> **Records for the task**:
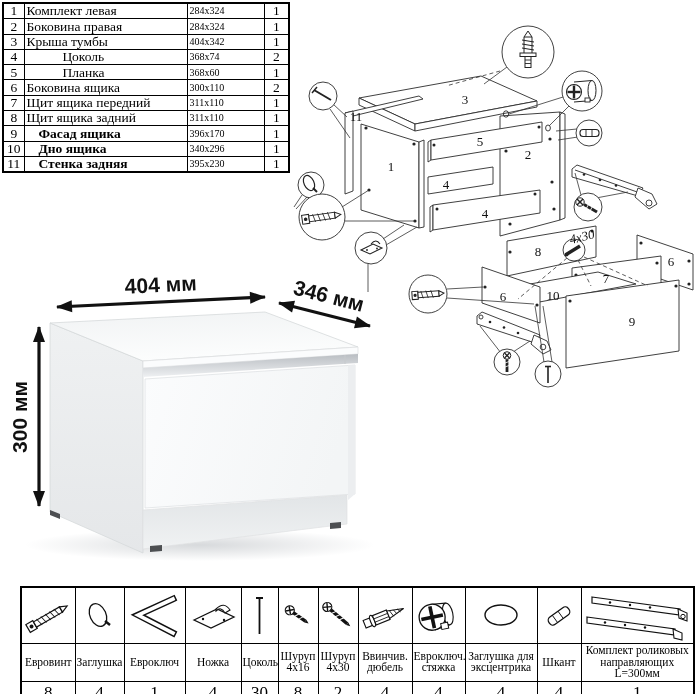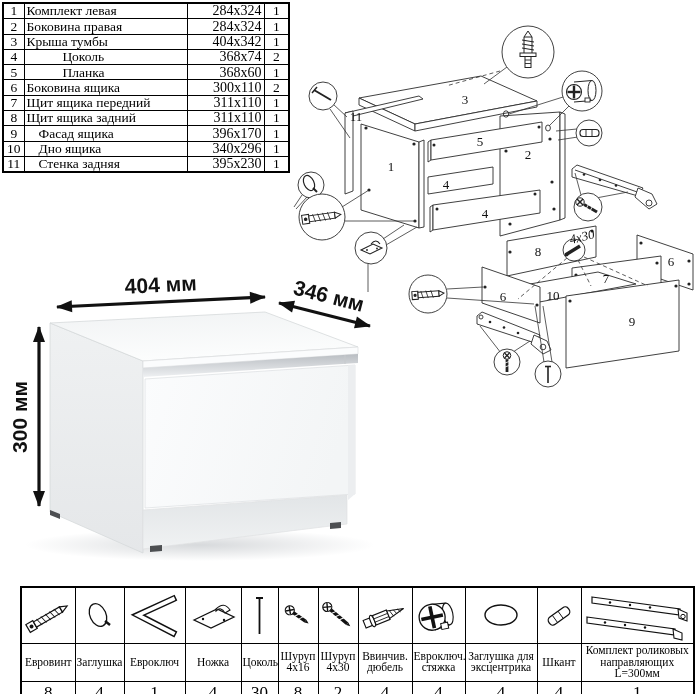"284x324" #parts-table td.size { font-size: 14px -> 10px; text-align: right -> left }
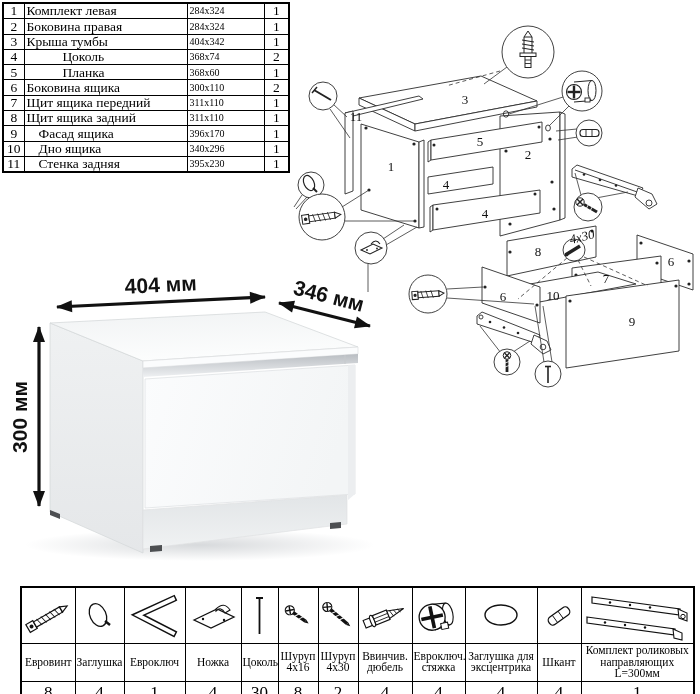"Фасад ящика" #parts-table tr.ind1 td.name { font-weight: none -> bold }
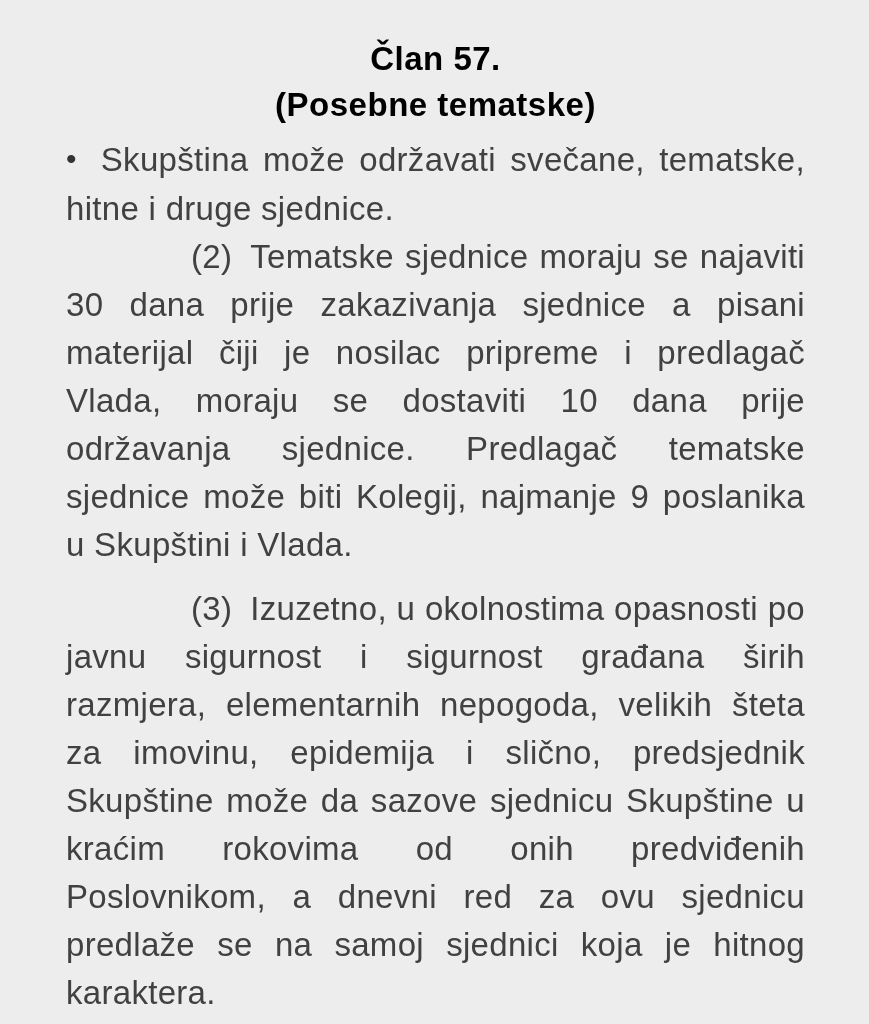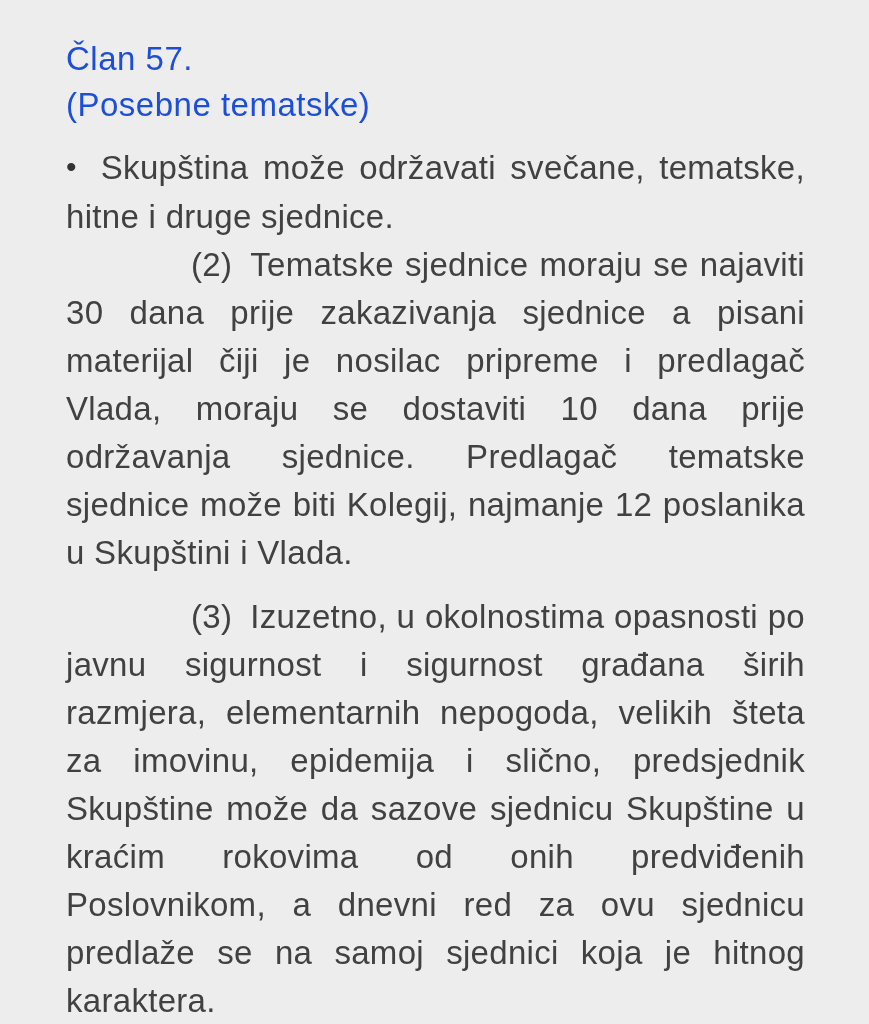"Član 57." .title, .subtitle { color: #1d4ed8 -> #000000; font-weight: 400 -> 700; text-align: none -> center }
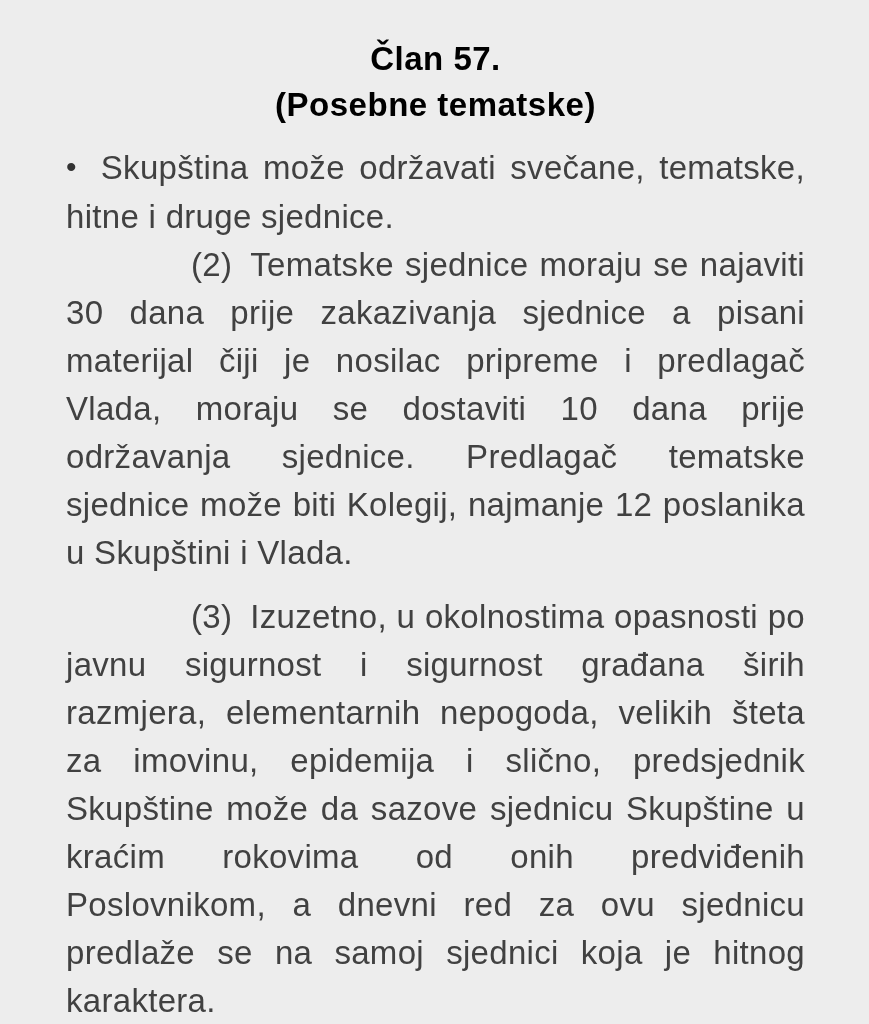"• Skupština može održavati svečane," .bullet-para { margin: 16px 0 0 0 -> 8px 0 0 0 }
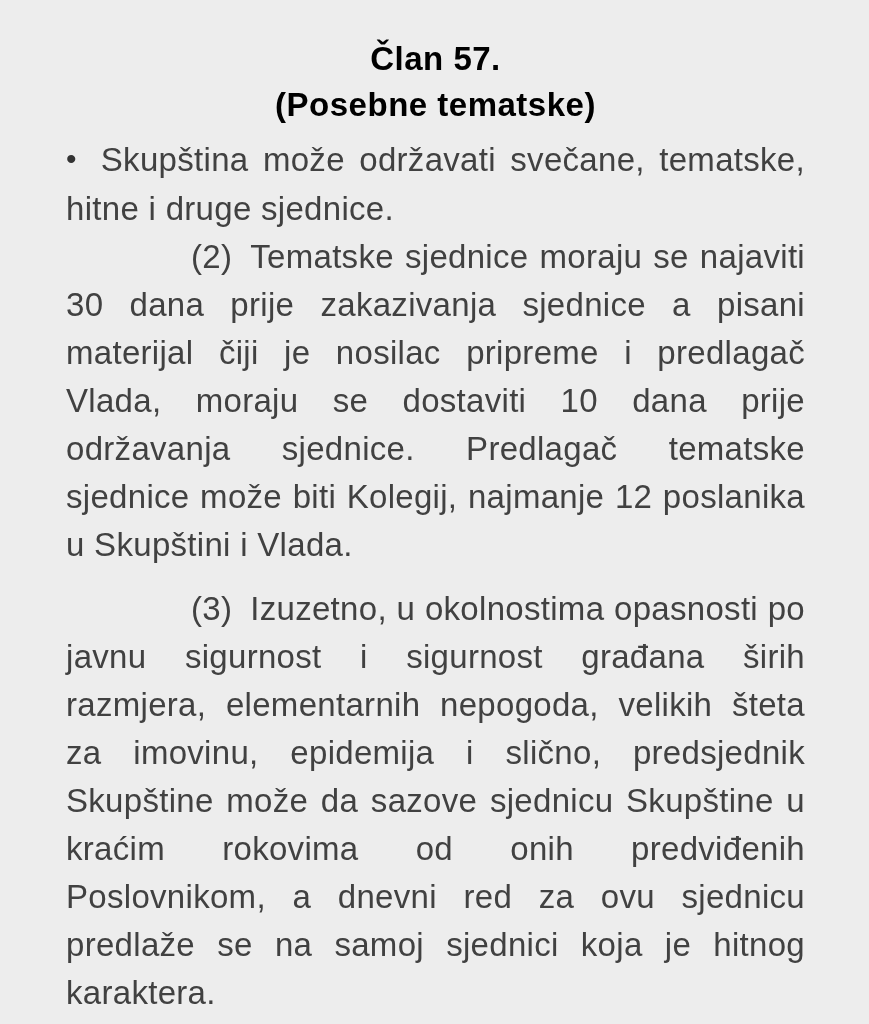"Tematske sjednice moraju se najaviti" span { text: 12 -> 9 }
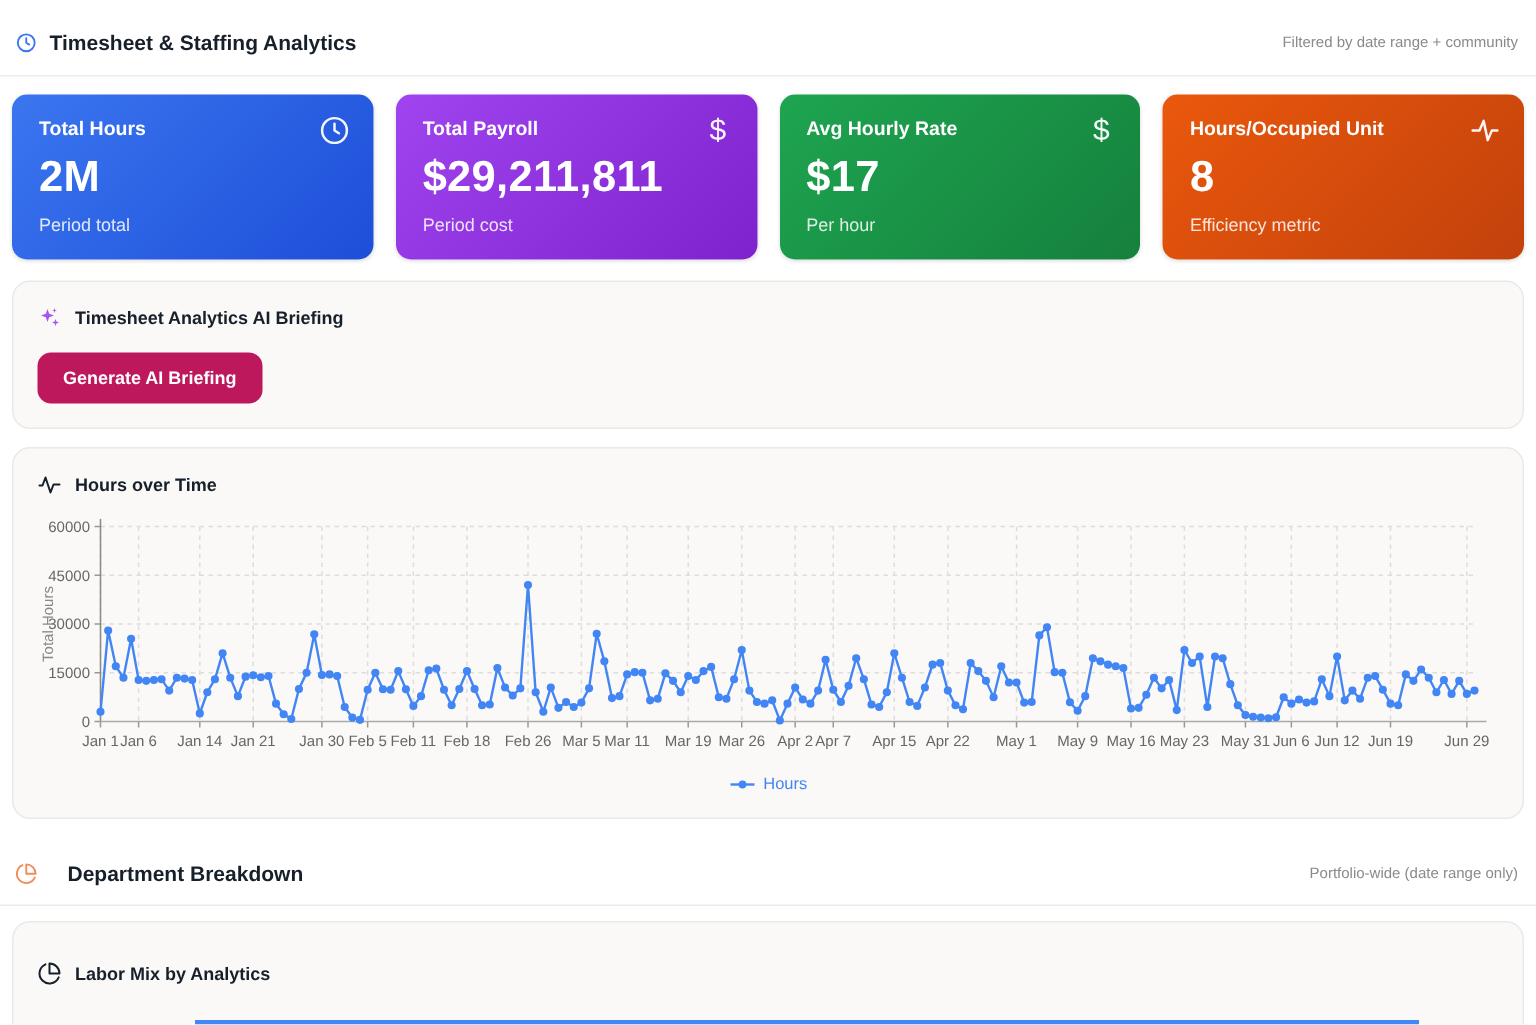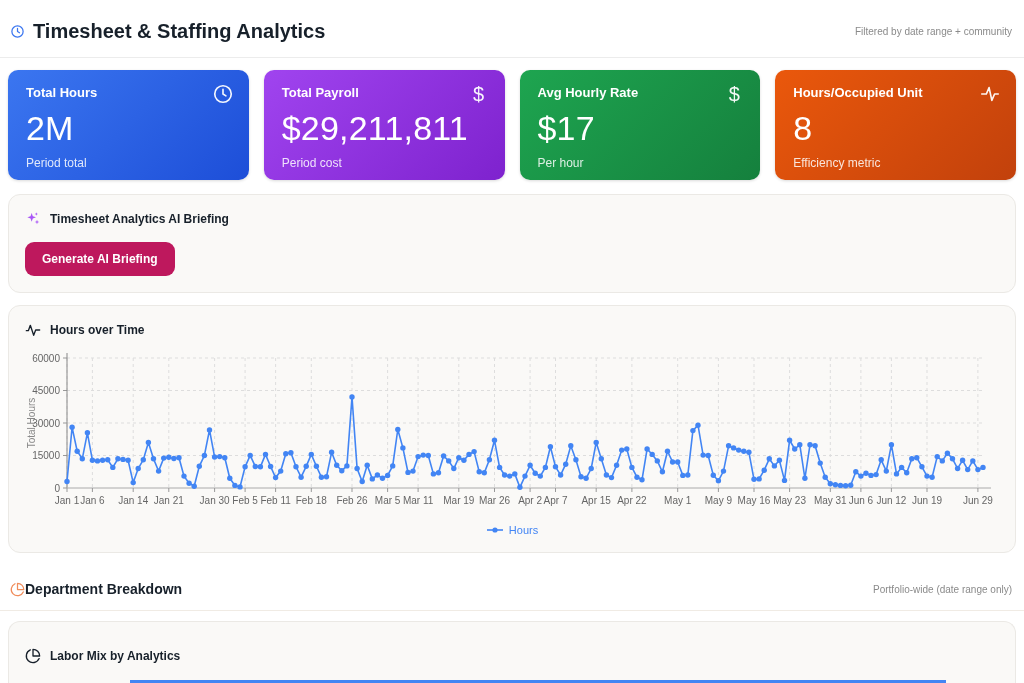"Timesheet & Staffing Analytics" .header-title { font-size: 20px -> 14px }
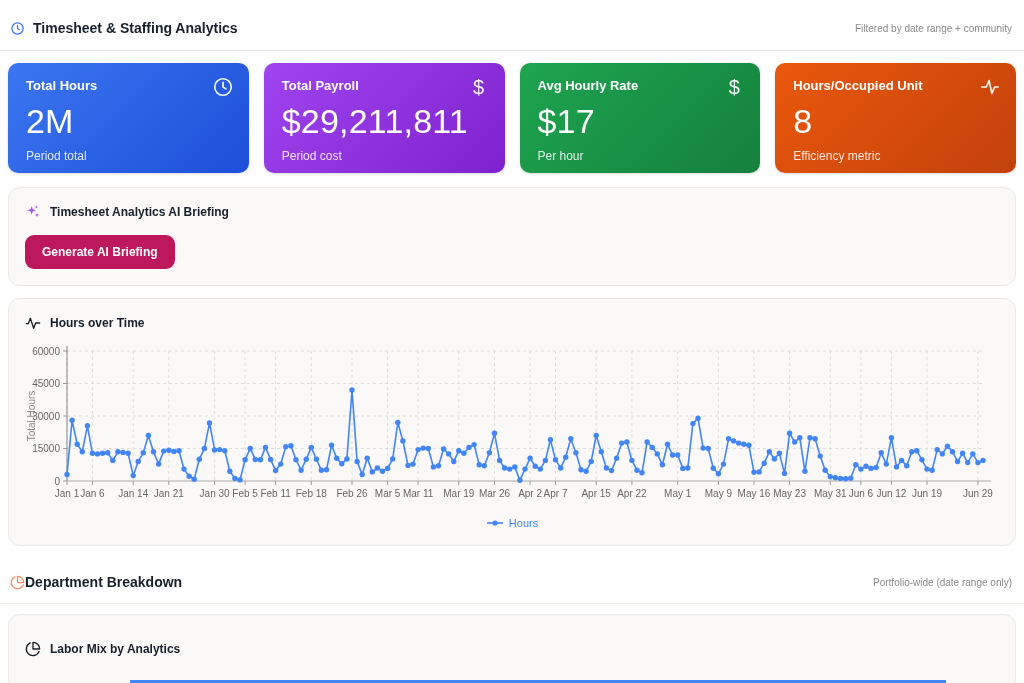"2M" .kpi-value { font-size: 34px -> 29px; font-weight: normal -> bold }
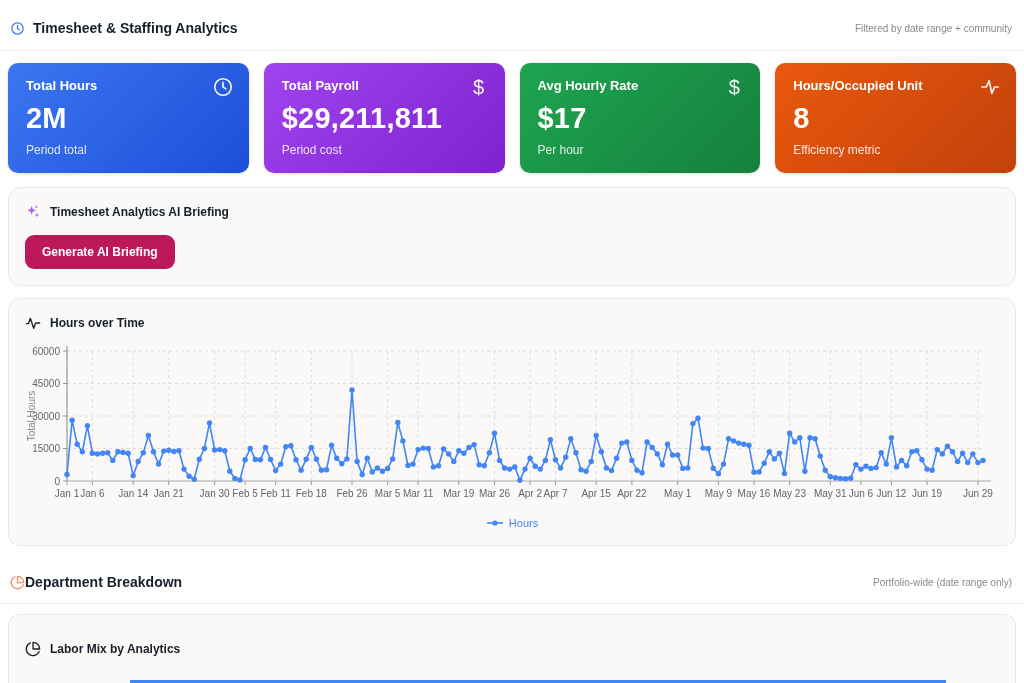"Department Breakdown" .sub-header .title { gap: 0 -> 20px }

> **Your instructions**: Since the copy must exclude the pictures, transcribe only the text of the records, word for word.

> **Task answer**:
"284x324" #parts-table td.size { font-size: 14px -> 10px; text-align: right -> left }
"Фасад ящика" #parts-table tr.ind1 td.name { font-weight: none -> bold }
"Član 57." .title, .subtitle { color: #1d4ed8 -> #000000; font-weight: 400 -> 700; text-align: none -> center }
"• Skupština može održavati svečane," .bullet-para { margin: 16px 0 0 0 -> 8px 0 0 0 }
"Tematske sjednice moraju se najaviti" span { text: 12 -> 9 }
"Timesheet & Staffing Analytics" .header-title { font-size: 20px -> 14px }
"2M" .kpi-value { font-size: 34px -> 29px; font-weight: normal -> bold }
"Department Breakdown" .sub-header .title { gap: 0 -> 20px }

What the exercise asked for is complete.